# Algorithms

To visualize your code https://cscircles.cemc.uwaterloo.ca/visualize 

To visualize algorithms with animations https://visualgo.net/en

### Challenge of 100 Doors
- There are 100 doors in a row initially closed
- You can make 100 passes by the doors
  - On the first pass, you visit every door in sequence and toggle its state (if close> set open, if open > set close)
  - On the second pass, you only visit every second door (2,4,6,...) and toggle it
  - On the third pass, you only visit every third door (3,6,9,...) and toggle it
  - And so on for 100 times till the 100th pass

Which doors are open at the end of the process?

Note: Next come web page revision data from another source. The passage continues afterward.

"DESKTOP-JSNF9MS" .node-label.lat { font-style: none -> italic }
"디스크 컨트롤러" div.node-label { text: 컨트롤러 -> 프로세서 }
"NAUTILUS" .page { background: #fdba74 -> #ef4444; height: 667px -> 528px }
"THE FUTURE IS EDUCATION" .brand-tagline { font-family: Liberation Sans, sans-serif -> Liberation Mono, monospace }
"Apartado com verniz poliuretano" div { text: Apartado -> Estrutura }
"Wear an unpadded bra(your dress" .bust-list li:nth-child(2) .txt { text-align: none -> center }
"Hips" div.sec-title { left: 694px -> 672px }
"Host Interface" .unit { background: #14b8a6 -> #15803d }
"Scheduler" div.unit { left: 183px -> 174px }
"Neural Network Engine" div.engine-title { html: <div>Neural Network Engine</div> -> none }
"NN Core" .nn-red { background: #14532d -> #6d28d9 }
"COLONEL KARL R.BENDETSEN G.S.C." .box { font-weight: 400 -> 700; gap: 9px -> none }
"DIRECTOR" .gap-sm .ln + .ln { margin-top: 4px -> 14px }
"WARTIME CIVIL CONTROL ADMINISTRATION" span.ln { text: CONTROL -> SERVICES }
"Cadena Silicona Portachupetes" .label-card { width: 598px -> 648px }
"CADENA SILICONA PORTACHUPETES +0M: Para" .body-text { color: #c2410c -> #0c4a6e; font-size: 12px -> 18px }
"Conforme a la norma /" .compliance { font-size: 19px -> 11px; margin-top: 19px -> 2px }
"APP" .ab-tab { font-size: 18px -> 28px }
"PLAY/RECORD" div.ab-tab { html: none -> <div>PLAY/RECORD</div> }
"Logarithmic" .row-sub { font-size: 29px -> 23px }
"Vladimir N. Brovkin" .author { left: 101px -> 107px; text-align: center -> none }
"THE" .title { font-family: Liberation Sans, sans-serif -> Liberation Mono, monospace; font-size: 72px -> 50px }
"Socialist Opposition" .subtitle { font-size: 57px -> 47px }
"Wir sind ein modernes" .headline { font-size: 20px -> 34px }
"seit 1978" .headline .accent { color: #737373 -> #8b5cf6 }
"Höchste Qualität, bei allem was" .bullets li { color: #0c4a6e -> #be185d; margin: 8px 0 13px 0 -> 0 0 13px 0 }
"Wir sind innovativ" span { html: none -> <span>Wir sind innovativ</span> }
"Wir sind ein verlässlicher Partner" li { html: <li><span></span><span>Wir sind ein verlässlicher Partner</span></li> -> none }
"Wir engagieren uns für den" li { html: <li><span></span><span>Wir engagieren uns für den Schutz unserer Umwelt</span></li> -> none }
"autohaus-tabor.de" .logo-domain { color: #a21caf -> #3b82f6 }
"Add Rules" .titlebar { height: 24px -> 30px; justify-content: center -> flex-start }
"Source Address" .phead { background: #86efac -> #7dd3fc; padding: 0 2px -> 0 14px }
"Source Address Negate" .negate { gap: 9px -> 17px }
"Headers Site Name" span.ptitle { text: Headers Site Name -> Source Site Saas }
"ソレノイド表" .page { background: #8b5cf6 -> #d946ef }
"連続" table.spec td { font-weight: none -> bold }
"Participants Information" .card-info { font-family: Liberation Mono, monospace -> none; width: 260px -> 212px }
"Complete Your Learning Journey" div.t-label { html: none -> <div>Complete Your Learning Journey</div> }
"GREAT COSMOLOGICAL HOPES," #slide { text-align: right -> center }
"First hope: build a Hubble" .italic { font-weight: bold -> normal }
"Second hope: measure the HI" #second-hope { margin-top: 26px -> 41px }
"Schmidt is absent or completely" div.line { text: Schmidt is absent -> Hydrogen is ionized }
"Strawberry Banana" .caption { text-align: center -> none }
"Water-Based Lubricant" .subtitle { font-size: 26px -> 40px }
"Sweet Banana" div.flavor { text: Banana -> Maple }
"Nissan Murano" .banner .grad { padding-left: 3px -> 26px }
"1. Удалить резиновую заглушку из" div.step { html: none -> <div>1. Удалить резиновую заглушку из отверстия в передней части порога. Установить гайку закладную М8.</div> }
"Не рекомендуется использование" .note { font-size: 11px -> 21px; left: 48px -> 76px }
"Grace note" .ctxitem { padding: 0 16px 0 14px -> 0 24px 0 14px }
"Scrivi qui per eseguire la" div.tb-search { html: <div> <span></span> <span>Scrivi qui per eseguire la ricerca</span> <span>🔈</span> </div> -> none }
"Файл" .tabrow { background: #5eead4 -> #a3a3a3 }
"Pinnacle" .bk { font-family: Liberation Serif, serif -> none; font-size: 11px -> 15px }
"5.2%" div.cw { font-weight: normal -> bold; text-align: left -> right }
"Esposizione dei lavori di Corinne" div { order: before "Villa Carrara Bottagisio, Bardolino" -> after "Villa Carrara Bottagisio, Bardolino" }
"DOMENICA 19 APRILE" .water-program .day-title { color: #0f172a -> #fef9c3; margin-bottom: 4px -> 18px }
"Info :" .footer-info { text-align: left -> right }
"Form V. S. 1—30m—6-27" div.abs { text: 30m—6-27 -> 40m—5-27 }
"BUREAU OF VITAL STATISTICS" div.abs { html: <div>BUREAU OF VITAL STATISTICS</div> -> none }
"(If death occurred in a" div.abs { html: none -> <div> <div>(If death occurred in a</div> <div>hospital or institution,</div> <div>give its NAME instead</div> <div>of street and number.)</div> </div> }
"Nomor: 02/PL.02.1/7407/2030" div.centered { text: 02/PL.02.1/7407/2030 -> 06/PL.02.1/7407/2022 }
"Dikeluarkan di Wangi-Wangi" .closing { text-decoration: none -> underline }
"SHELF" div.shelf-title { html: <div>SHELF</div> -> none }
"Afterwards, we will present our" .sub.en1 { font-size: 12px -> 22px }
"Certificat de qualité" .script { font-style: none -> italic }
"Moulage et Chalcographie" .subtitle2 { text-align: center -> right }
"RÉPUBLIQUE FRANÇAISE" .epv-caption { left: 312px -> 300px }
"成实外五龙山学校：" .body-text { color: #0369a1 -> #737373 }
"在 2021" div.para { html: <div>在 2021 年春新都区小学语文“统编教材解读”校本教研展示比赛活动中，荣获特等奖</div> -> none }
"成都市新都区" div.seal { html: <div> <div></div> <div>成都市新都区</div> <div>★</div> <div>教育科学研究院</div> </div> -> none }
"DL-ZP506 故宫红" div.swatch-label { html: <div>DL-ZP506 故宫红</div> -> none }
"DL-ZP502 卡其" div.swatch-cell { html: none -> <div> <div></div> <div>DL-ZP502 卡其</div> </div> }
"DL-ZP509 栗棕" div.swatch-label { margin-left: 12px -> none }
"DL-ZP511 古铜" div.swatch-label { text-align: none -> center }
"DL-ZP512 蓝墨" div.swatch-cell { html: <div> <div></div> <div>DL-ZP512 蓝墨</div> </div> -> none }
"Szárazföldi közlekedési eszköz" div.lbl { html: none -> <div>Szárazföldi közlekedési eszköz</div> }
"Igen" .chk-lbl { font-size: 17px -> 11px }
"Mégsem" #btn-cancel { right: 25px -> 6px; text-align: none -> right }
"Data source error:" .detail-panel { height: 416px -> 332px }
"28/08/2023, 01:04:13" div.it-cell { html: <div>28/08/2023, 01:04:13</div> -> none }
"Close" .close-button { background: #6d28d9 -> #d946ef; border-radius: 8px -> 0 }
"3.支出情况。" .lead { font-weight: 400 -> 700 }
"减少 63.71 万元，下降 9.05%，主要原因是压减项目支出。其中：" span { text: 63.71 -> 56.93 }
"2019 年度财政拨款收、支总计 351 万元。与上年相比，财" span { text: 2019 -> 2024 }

In any algorithmic problem, a crucial step is to decide how are we going to represent the data. In this case, a list of boolean is suitable, with False to indicate a closed door and True for an open one.

In [None]:
doors = [False] * 101

for i in range(1,101):
    for j in range(i,101,i):
        doors[j] = not doors[j]

for i in range(1,101):
    if doors[i] == True:
        print(i, end =",")



### Fizz Buzz
- Count aloud from 1 to 100 but each time the number is
  - a multiple of 3, replace the word with "fizz"
  - a multiple of 5, replace the word with "buzz"
  - a multiple of 3 and 5, replace the word with "fizz, buzz"
 
For this we sill need the modulus operator % that gives us the rest of a division

__Tipp__:  
The fizz-buzzness requires both fizzness and buzzness and have to be carefully placed at the beginning of the if statements.

In [None]:
v = []
for i in range(1,101):
    if i % 3 == 0:
        if i % 5 == 0:
            v.append("fizz,buzz")
        else:
            v.append("fizz")
    elif i % 5 == 0:
        v.append("buzz")
    else:
        v.append(i)
    print(v[i-1],end = ", ")

## Brute Force Algorithm
Is when we use all combinations to find a specifi one, and it's not so efficient.

### Linear Search
Suppose you want to find a value in a list. 
- You start from i = 0 and go on each step i += i+1. 
- If you find the value, exit

In [None]:
def linear_search(data, target):
    result = -1
    for i,item in enumerate(data):
        if item == target:
            result = i+1

    return result

data = [4, 5, 2, 7, 1, 8]
target = 1

result = linear_search(data,target)
if result == -1:
    print("Item not found.")
else:
    print(f"Item found at position {result}.")

### Selection Sort
It's a very easy sorting algorithm that can use a storing vector or can be performed in place.
- find the smallest element in the array and exchange it with the one at the 0-index
- find the second smallest element and exchange with the one at the 1-index
- continue till the array is sorted

**Tipp:**

We will use the find_min algorithm:
- Set as min the first element (i = 0) of a list
- Scan each other element (i = range(1,N)) through the list
  - If the element < min_element ---> set min_element = element

In [27]:
data = [4, 5, 2, 7, 1, 8]
def find_min(data):
    min_index = 0

    for i in range(len(data)):
        if data[i] < data[min_index]:
            min_index = i
    
    return min_index

find_min(data)

4

In [53]:
data = [4, 5, 2, 7, 1, 8]
def selection_sort(data):

    
    for i in range(len(data)):
        min_index = i
        for j in range(i+1, len(data)):
            if data[j] < data[i]:
                min_index = j
                
                data[i], data[min_index] = data[min_index], data[i]
    return data
        
selection_sort(data)


[1, 2, 4, 5, 7, 8]

## Intoduction to analysis of time-space complexity
Note that complexity is the opposite of efficiency and tells us how slow an algorithm is, in terms of
- time: how much time is needed to perform the task
- space: how much memory space is needed to perform the task

### Time-complexity
Count how many basic operations the algorithm has to perform (operations are: assignment, arithmetic operations, comparison statements, calling a function, return statements)

Example:

<code/> 

n = 100             # Assigment statements 1 time
count = 0           # Assigment statements 1 time
while count < n:    # Comparison statement n times
    count += 1      # Arithmetic operation (and assignment!!) n times + n times
    print(count)    # Output statement n times
    
</code>                 
 
In total we have 4n + 2 basic operations.

### Big-O Notation
It's a way to express the *upper bound* on the execution time or space requirements of an algorithm.
If a function $f(n) \in O(g(n))$ means that beyond a certain point, it's values are less than some constant multiple of $g(n)$.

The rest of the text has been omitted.